I think Sen. Feinstein’s remarks are just the latest example of open bigotry being expressed in the increasingly Marcusist strain of thought that’s become fashionable lately. But it’s nothing new. I’ve been exposed to anti-Catholic bigotry incidentally since I was a child. But it does look as though either bigotry were increasing in this country or it may just be more openly expressed.

4 comments… add one
  • steve Link

    In our church in the Midwest, evangelical, we were taught that Catholicism is a cult.

    In this particular case, at least part of this stems from religious groups behaving like political entities. They want to organize their members and engage in politics, but yet they still want to claim religious freedoms. Many religious groups, with justifications, are seen more as political affiliations rather than religions.

    Steve

  • gray shambler Link

    Every religion is a cult except fundamentalist Baptists, and I have the literature to prove it!

  • mike shupp Link

    Hmm.
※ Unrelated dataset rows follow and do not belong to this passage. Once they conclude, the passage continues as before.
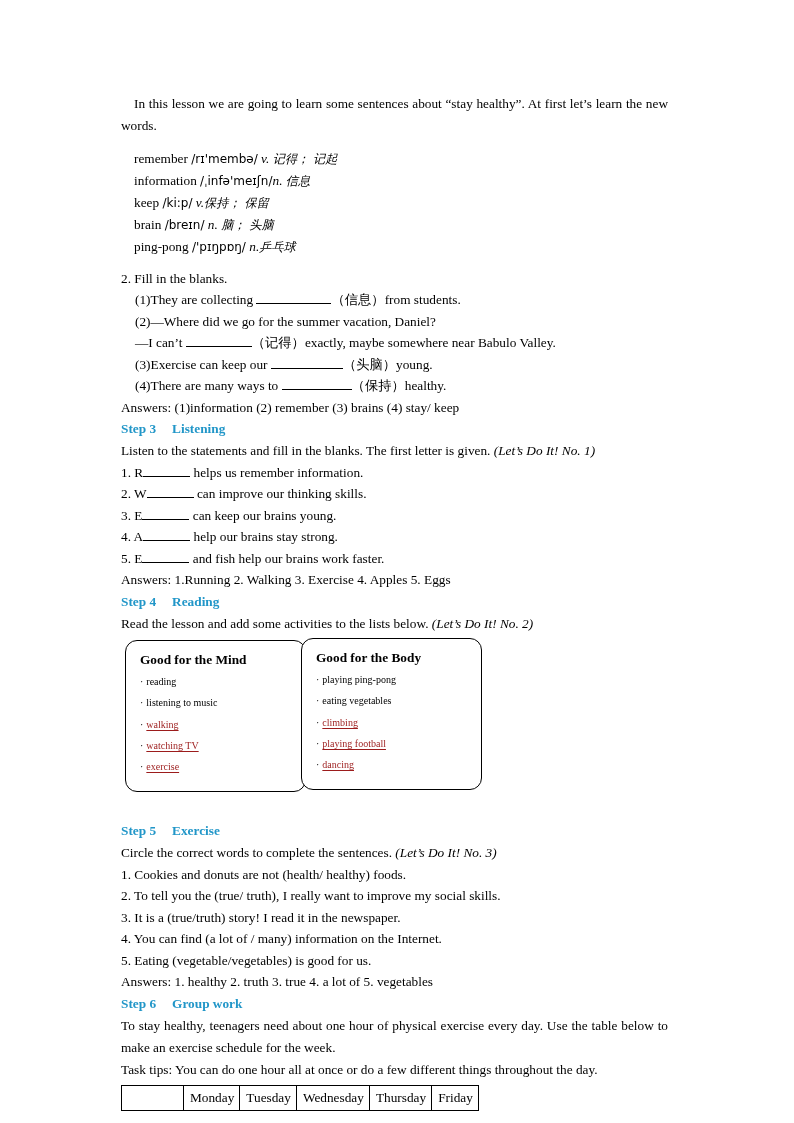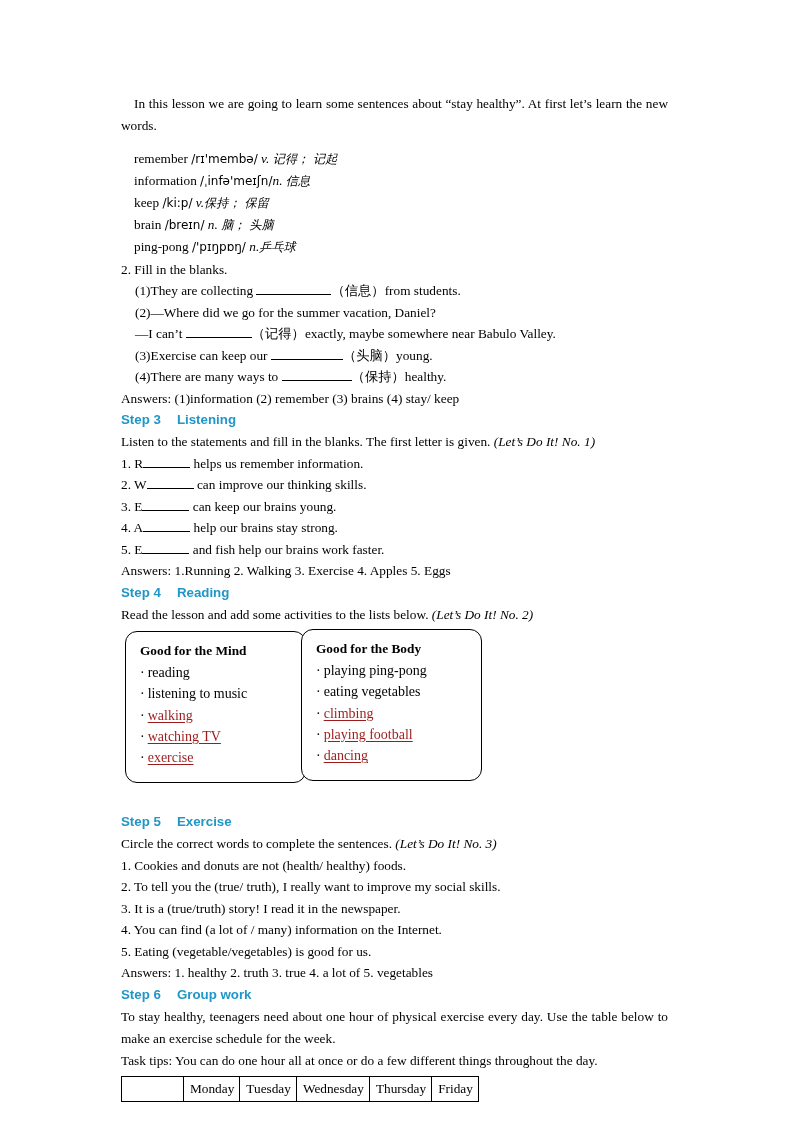--- a/index.html
+++ b/index.html
@@ -170,7 +170,7 @@
       </div>
     </div>
 
-    <div class="numbered" style="margin-top:1px;">2. Fill in the blanks.</div>
+    <div class="numbered" style="margin-top:10px;">2. Fill in the blanks.</div>
 
     <div class="sub-item">
       <span>(1)</span><span>They are collecting </span><span class="blank-u" style="width:75px;"></span><span>（信息）from students.</span>

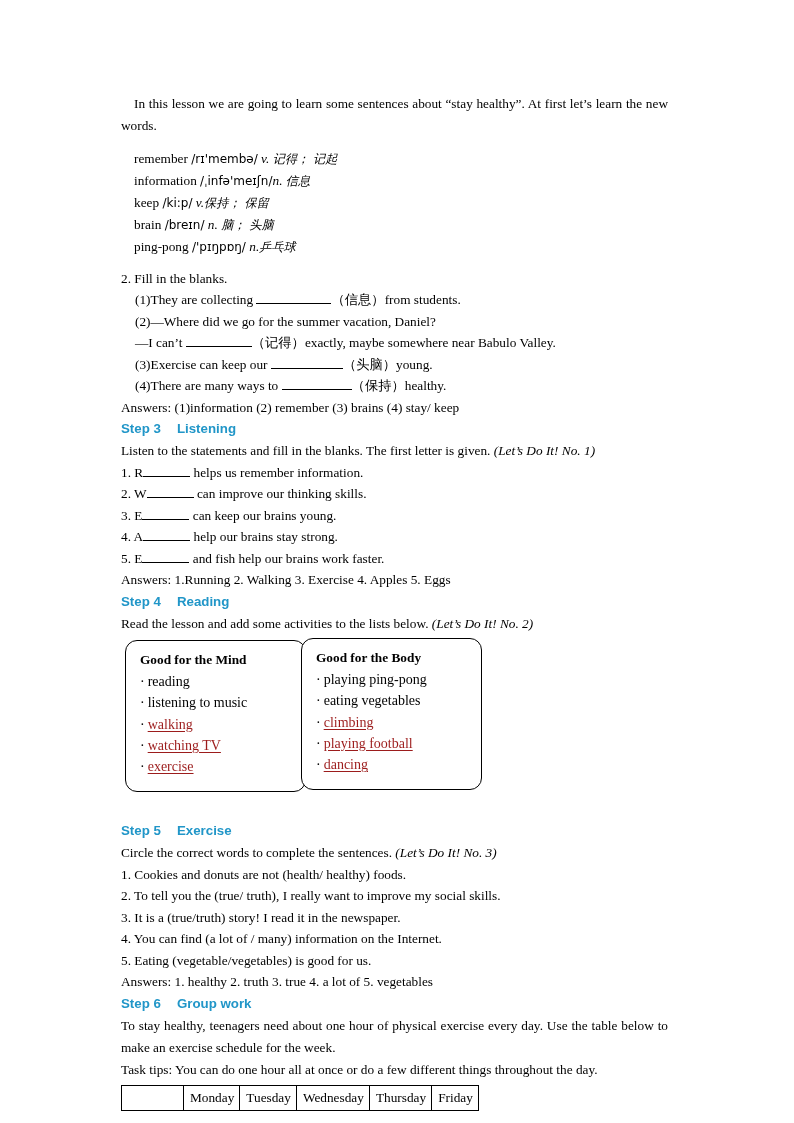--- a/index.html
+++ b/index.html
@@ -68,7 +68,7 @@
     font-weight: bold;
     font-size: 13.3px;
     line-height: 22px;
-    font-family: Liberation Sans, sans-serif;
+    font-family: Liberation Serif, serif;
   }
   .step-head .gap { display: inline-block; width: 16px; }
   .list-line {

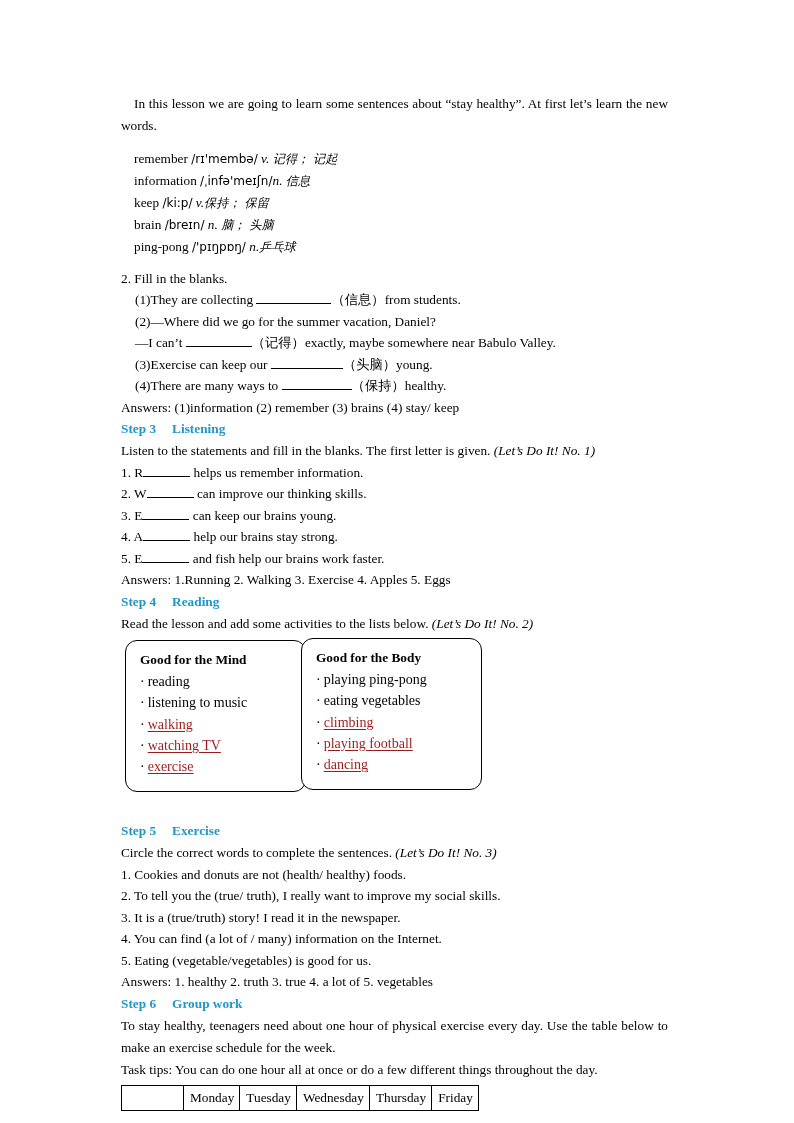--- a/index.html
+++ b/index.html
@@ -104,7 +104,7 @@
     padding: 10px 0 3px 14px;
   }
   .box-item {
-    font-size: 14px;
+    font-size: 10px;
     line-height: 21.3px;
     padding-left: 14px;
     white-space: nowrap;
We need a neutral term for a framework of thought which is a counterpart to the “theory” of the sciences, and it used to be “dogma” but that’s become something that’s acquired an undertone of ignorance and viciousness in common language. So we ought to use the term carefully and sparingly.

    Diane Feinstein didn’t and Diane Feinstein is old enough and probably sophisticated enough that she knew what she was saying. Perhaps it will win — or retain — some Democratic voters in California. I doubt it will provoke much interest among the 95% of the population that tries to ignore politics, and I’m quite certain it won’t shift any votes in the Senate. Maybe it nicely conveys the message “I don’t like you, lady” to the nominee. I’ve no idea what the payoff is for that.

    Same time … It’d be nice, in this Age Of Donald Trump, politicians would be more plainly spoken. A convention has arose that legislators and unconfirmed judges should never discuss issues that might appear before such judges, and we can understand why the prohibition might have arisen without being terribly fond of it.

    Clearly Feinstein would like to know Barrett’s views on abortion and how she might respond as a judge to various relayed issues (state legislators cutting off Planned Parenthood funding, for example) and very likely she fears Catholic Church opposition of abortion is going to affect the judge’s rulings. And very likely from her choice of words, the nuances she heard in Amy Barrett’s responses didn’t please Diane Feinstein. This isn’t quite the same as jumping up and down and screaming “I hate all you papists!”

    Other hand, just how likely is it that the people who selected Amy Barrett as a potential judge intended to pick someone who agreed with Diane Feinstein’s views on abortion? Was their choice totally ignorant of such considerations? In this Age of Donald Trump?

  • mike shupp Link

    Having read a bit more about this, I’ll note that Feinstein was questioning Barrett about a speculative article she had written as a grad student in 1998, asking what the ethical response of a judge might be to a statute that violated his religious beliefs. Barrett had suggested a judge could recuse himself.

    This strikes me as a partial answer at best (what’s a judge’s moral response when the statute is a Nazi era law enacted with the deliberate intent of killing the innocent? ). What Feinstein’s objection was, I don’t know. But the issue of ultimate morality in opposition to conventional “duty” is not new in Western civilization, nor is it particularly Catholic. It goes back to Roman and to Periclean Athens and no doubt earlier. I don’t actually think this has an easy answer, or even a difficult answer. I think it’s something to be addressed anew whenever such issues arise — existentially, perhaps.

    Which perhaps links my thinking to Feinstein’s slap at “dogma.” Other hand, I’m not going to demand that a woman in her late 40s explain and justify every thought expressed in a 20 year old article.

    This does kind of suggest to me Feinstein was trying to spark a fight.